Anima Bonecos quer trocar serviços

O Anima Bonecos recebe ajuda de empresas locais e até de dois canais de
TV. Sobrevive também de prêmios e espetáculos. Viu-se, contudo,
obrigado a usar softwares proprietários (Windows e Premiére): “Temos como princípio o uso do software
livre, mas tivemos dificuldade de assistência técnica para o programa
de edição”. O Ponto produz as trilhas de seus espetáculos, algumas
publicadas no site Estúdio Livre, com licenças Creative Commons.

Responsável por gravar e transmitir pela internet o show de Gilberto
Gil, em Piraí (RJ), o Ponto de Cultura Fábrica do Futuro – Incubadora
do Audiovisual e Novas Tecnologias, de Cataguases (MG), trabalha sempre
com software
livre.

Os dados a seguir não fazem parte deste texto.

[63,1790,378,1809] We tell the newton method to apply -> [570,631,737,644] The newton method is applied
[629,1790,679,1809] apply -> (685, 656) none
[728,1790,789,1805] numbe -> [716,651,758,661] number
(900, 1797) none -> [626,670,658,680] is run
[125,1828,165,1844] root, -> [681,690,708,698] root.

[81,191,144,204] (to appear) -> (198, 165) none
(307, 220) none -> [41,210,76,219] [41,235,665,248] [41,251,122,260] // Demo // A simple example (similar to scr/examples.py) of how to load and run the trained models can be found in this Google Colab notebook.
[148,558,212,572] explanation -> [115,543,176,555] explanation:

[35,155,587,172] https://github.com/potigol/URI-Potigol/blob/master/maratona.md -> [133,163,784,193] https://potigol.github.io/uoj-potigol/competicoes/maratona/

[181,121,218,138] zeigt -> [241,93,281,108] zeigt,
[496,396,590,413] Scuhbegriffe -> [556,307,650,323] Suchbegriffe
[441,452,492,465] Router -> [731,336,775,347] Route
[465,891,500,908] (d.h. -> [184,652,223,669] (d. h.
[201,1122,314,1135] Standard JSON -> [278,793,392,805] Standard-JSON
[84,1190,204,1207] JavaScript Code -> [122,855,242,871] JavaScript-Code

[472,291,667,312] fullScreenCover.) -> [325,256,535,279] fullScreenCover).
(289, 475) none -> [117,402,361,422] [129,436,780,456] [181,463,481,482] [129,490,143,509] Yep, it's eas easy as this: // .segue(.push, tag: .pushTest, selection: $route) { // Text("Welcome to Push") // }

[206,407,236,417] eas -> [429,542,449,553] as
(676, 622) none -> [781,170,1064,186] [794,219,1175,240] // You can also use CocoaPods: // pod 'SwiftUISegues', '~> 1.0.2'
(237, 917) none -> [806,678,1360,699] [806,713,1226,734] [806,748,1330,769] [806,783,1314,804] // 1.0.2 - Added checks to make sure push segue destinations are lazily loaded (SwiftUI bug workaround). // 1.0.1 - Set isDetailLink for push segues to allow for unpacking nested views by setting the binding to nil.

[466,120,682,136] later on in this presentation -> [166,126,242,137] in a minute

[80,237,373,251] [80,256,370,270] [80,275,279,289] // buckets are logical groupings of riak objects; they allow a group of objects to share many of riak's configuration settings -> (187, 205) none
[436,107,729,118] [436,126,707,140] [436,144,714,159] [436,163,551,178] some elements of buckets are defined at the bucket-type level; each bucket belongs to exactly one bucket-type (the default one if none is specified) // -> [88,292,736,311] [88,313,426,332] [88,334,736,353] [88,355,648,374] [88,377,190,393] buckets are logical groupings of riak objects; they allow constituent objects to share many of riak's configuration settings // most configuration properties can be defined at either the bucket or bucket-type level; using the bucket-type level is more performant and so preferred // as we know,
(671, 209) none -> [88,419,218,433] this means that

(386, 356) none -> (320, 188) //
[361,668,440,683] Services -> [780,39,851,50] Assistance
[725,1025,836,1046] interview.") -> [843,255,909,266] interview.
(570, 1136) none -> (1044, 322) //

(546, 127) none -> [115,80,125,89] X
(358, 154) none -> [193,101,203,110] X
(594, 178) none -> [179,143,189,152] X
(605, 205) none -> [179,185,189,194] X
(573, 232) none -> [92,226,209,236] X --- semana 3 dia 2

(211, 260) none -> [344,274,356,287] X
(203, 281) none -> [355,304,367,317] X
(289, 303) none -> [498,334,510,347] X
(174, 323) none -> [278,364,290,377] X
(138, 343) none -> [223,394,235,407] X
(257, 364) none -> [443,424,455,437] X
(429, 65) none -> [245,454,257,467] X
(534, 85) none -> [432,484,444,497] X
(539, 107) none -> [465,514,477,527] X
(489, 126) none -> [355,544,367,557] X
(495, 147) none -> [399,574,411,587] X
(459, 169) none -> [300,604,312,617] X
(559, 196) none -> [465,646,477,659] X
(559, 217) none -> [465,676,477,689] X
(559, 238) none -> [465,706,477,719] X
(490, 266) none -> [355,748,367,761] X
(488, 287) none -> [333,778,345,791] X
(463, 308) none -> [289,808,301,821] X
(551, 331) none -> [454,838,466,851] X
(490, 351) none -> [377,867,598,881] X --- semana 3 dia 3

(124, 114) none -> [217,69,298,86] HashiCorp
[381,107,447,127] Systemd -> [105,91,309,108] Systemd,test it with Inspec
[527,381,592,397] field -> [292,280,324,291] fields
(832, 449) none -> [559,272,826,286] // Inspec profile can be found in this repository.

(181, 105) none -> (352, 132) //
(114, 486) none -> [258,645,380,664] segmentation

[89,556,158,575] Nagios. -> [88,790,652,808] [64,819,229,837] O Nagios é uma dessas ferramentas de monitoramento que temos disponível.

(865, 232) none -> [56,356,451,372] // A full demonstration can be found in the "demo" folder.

De acordo com o gestor cultural César Piva, usam Debian e
Kurumin, os aplicativos Kino, Cinelerra, Rezound, VLC, Blender,
Dotproject, Joomla, entre outros. Em novembro, vão participar da Teia
2007-Encontro Nacional dos Pontos de Cultura, em Belo Horizonte, na
coordenação da Central do Audiovisual e da TV Teia.